(What is expected) Starting at the first entry below, repeat all the data word for word and drop the pictures.

[Records from a data collection]
####################

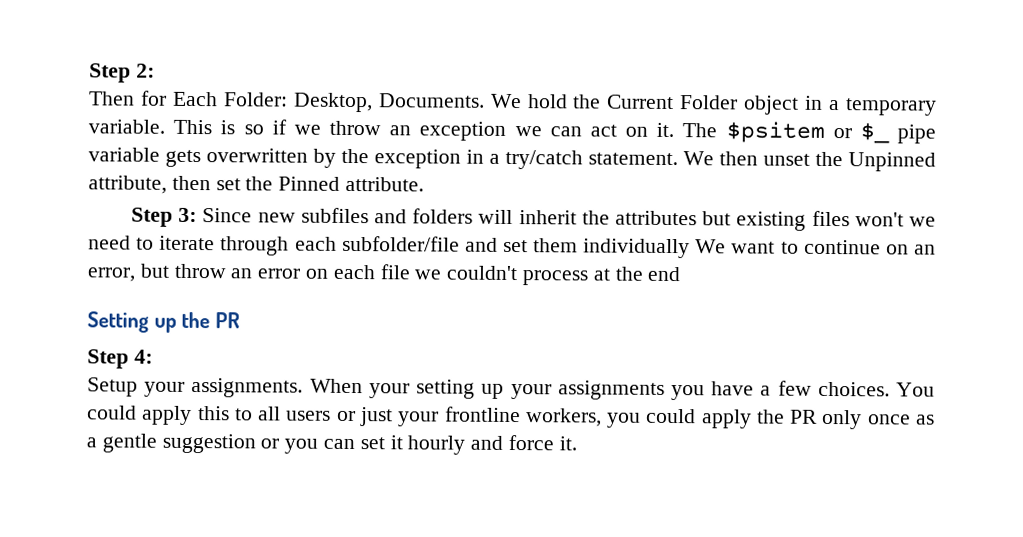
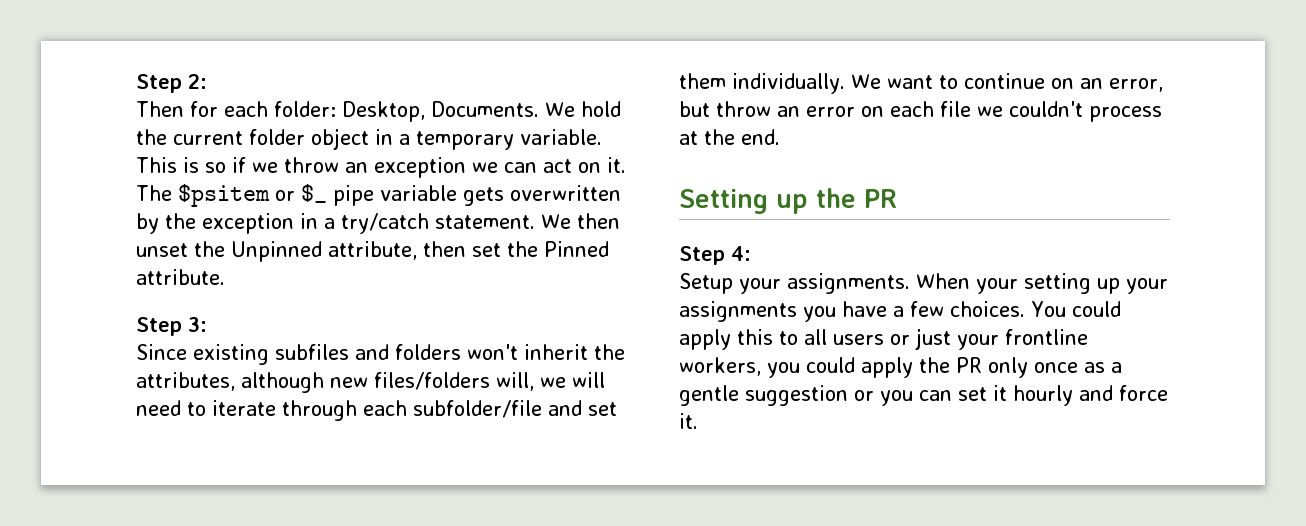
- Then for Each Folder: Desktop, Documents.
+ Then for each folder: Desktop, Documents.
- We hold the Current Folder object in a temporary variable.
+ We hold the current folder object in a temporary variable.
- Step 3: Since new subfiles and folders will inherit the attributes but existing files won't we need to iterate through each subfolder/file and set them individually We want to continue on an error, but throw an error on each file we couldn't process at the end
+ Step 3:
+ Since existing subfiles and folders won't inherit the attributes, although new files/folders will, we will need to iterate through each subfolder/file and set them individually. We want to continue on an error, but throw an error on each file we couldn't process at the end.

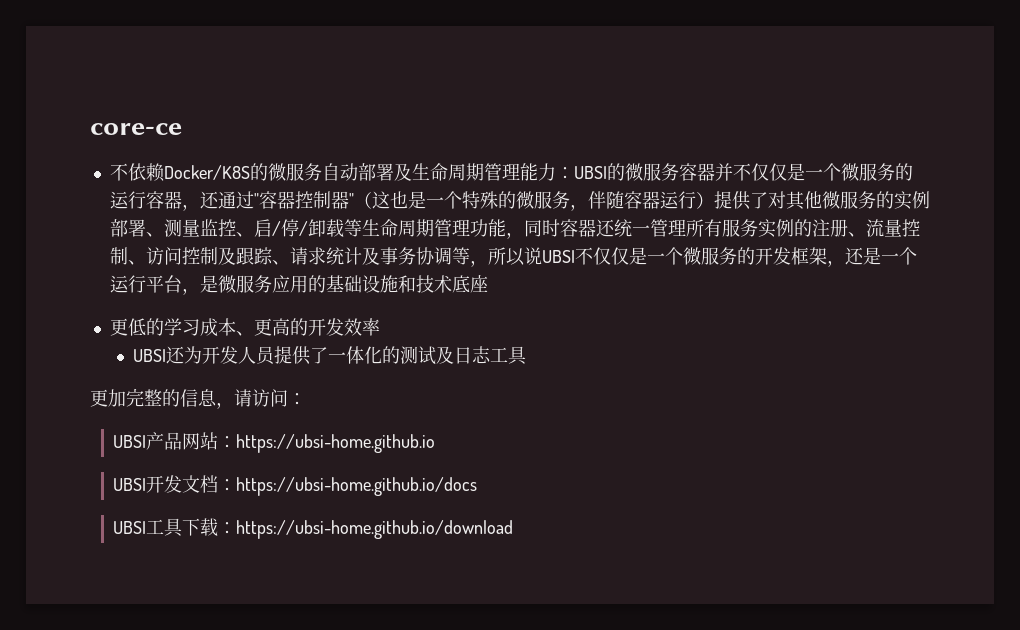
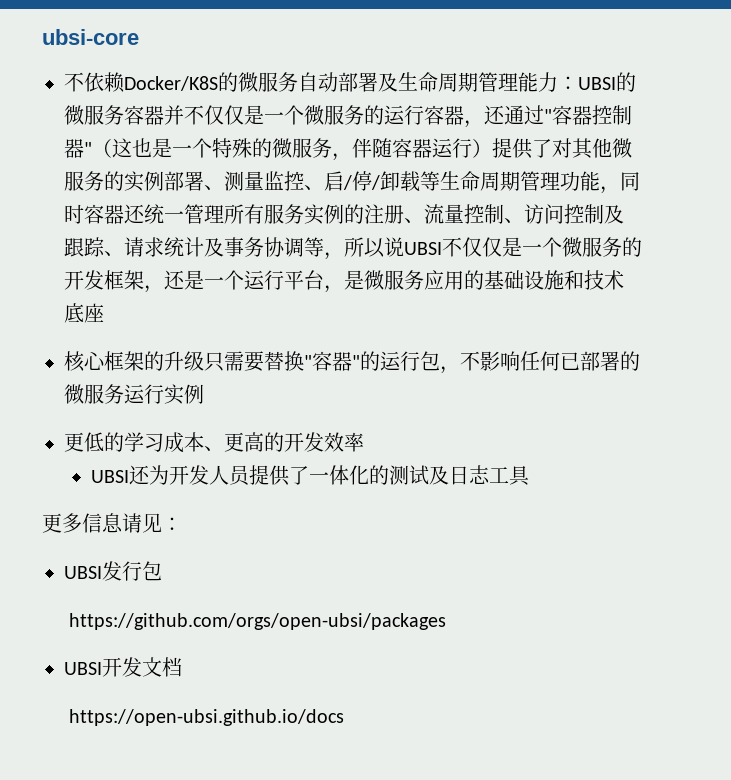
- core-ce
+ ubsi-core
+ 核心框架的升级只需要替换"容器"的运行包，不影响任何已部署的微服务运行实例
- 更加完整的信息，请访问：
- UBSI产品网站：https://ubsi-home.github.io
- UBSI开发文档：https://ubsi-home.github.io/docs
- UBSI工具下载：https://ubsi-home.github.io/download
+ 更多信息请见：
+ UBSI发行包
+ https://github.com/orgs/open-ubsi/packages
+ UBSI开发文档
+ https://open-ubsi.github.io/docs

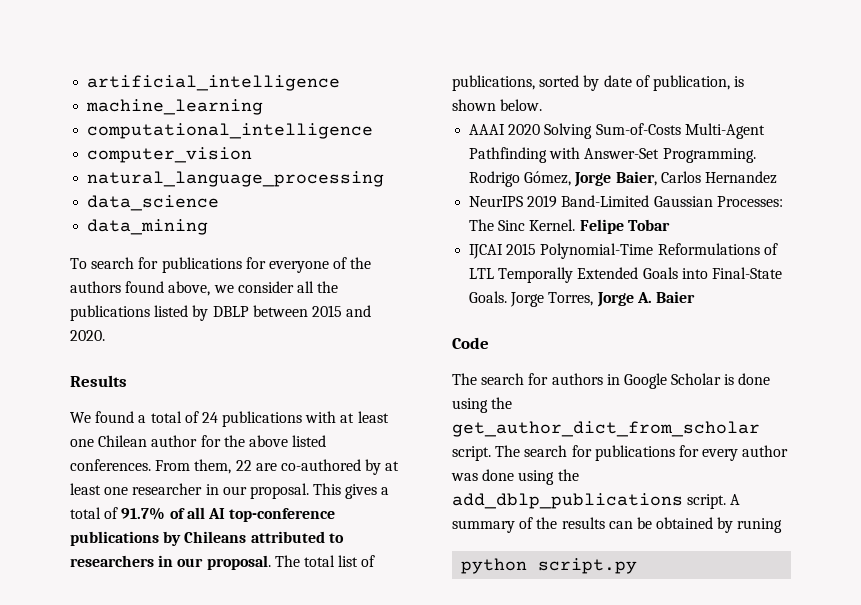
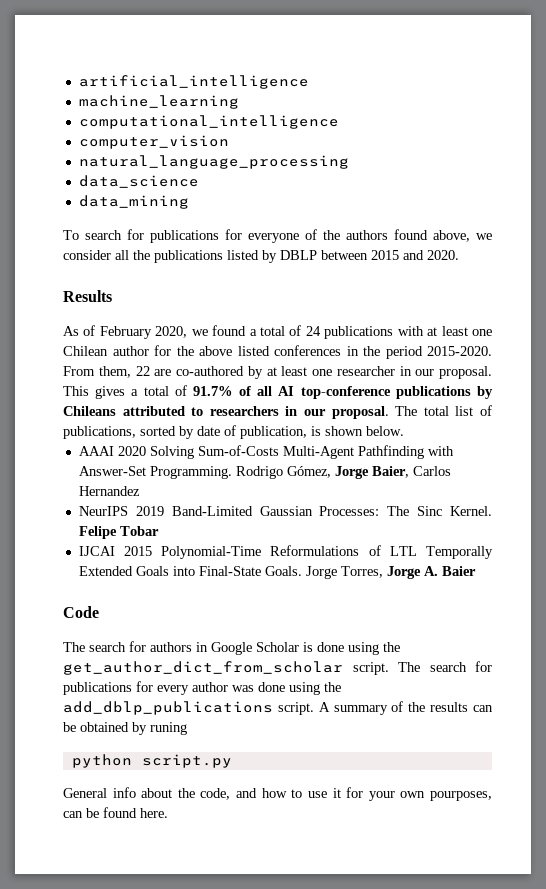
- We found a total of 24 publications with at least one Chilean author for the above listed conferences.
+ As of February 2020, we found a total of 24 publications with at least one Chilean author for the above listed conferences in the period 2015-2020.
+ General info about the code, and how to use it for your own pourposes, can be found here.

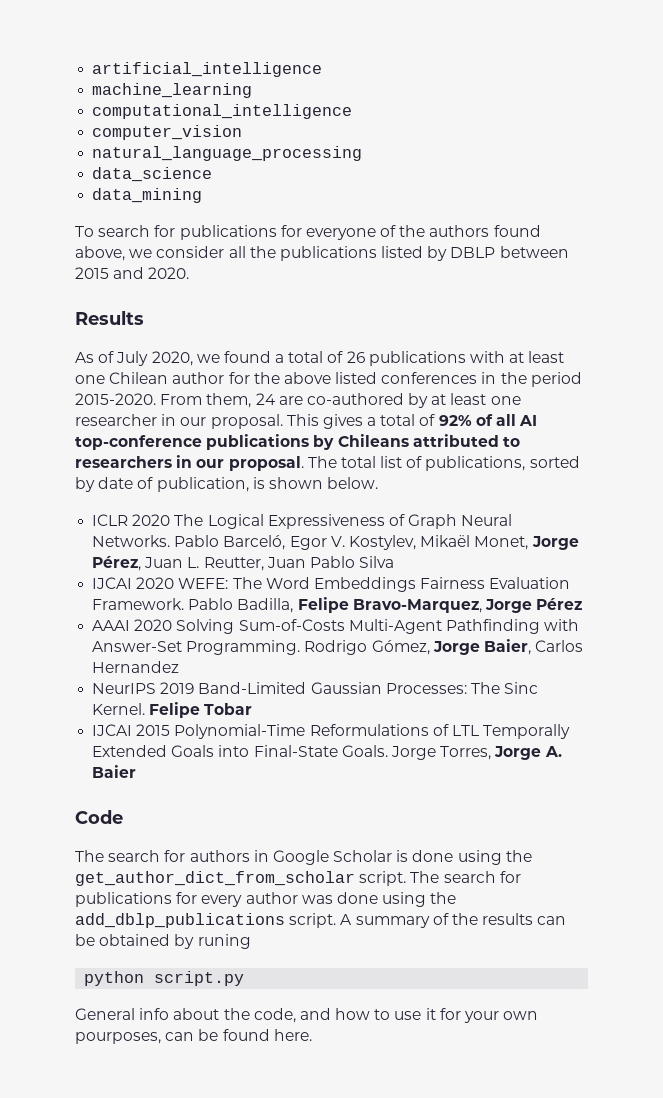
- As of February 2020, we found a total of 24 publications with at least one Chilean author for the above listed conferences in the period 2015-2020.
+ As of July 2020, we found a total of 26 publications with at least one Chilean author for the above listed conferences in the period 2015-2020.
- From them, 22 are co-authored by at least one researcher in our proposal.
+ From them, 24 are co-authored by at least one researcher in our proposal.
- This gives a total of 91.7% of all AI top-conference publications by Chileans attributed to researchers in our proposal.
+ This gives a total of 92% of all AI top-conference publications by Chileans attributed to researchers in our proposal.
+ ICLR 2020 The Logical Expressiveness of Graph Neural Networks. Pablo Barceló, Egor V. Kostylev, Mikaël Monet, Jorge Pérez, Juan L. Reutter, Juan Pablo Silva
+ IJCAI 2020 WEFE: The Word Embeddings Fairness Evaluation Framework. Pablo Badilla, Felipe Bravo-Marquez, Jorge Pérez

####################

(Result for this exercise)
- Then for Each Folder: Desktop, Documents.
+ Then for each folder: Desktop, Documents.
- We hold the Current Folder object in a temporary variable.
+ We hold the current folder object in a temporary variable.
- Step 3: Since new subfiles and folders will inherit the attributes but existing files won't we need to iterate through each subfolder/file and set them individually We want to continue on an error, but throw an error on each file we couldn't process at the end
+ Step 3:
+ Since existing subfiles and folders won't inherit the attributes, although new files/folders will, we will need to iterate through each subfolder/file and set them individually. We want to continue on an error, but throw an error on each file we couldn't process at the end.

- core-ce
+ ubsi-core
+ 核心框架的升级只需要替换"容器"的运行包，不影响任何已部署的微服务运行实例
- 更加完整的信息，请访问：
- UBSI产品网站：https://ubsi-home.github.io
- UBSI开发文档：https://ubsi-home.github.io/docs
- UBSI工具下载：https://ubsi-home.github.io/download
+ 更多信息请见：
+ UBSI发行包
+ https://github.com/orgs/open-ubsi/packages
+ UBSI开发文档
+ https://open-ubsi.github.io/docs

- We found a total of 24 publications with at least one Chilean author for the above listed conferences.
+ As of February 2020, we found a total of 24 publications with at least one Chilean author for the above listed conferences in the period 2015-2020.
+ General info about the code, and how to use it for your own pourposes, can be found here.

- As of February 2020, we found a total of 24 publications with at least one Chilean author for the above listed conferences in the period 2015-2020.
+ As of July 2020, we found a total of 26 publications with at least one Chilean author for the above listed conferences in the period 2015-2020.
- From them, 22 are co-authored by at least one researcher in our proposal.
+ From them, 24 are co-authored by at least one researcher in our proposal.
- This gives a total of 91.7% of all AI top-conference publications by Chileans attributed to researchers in our proposal.
+ This gives a total of 92% of all AI top-conference publications by Chileans attributed to researchers in our proposal.
+ ICLR 2020 The Logical Expressiveness of Graph Neural Networks. Pablo Barceló, Egor V. Kostylev, Mikaël Monet, Jorge Pérez, Juan L. Reutter, Juan Pablo Silva
+ IJCAI 2020 WEFE: The Word Embeddings Fairness Evaluation Framework. Pablo Badilla, Felipe Bravo-Marquez, Jorge Pérez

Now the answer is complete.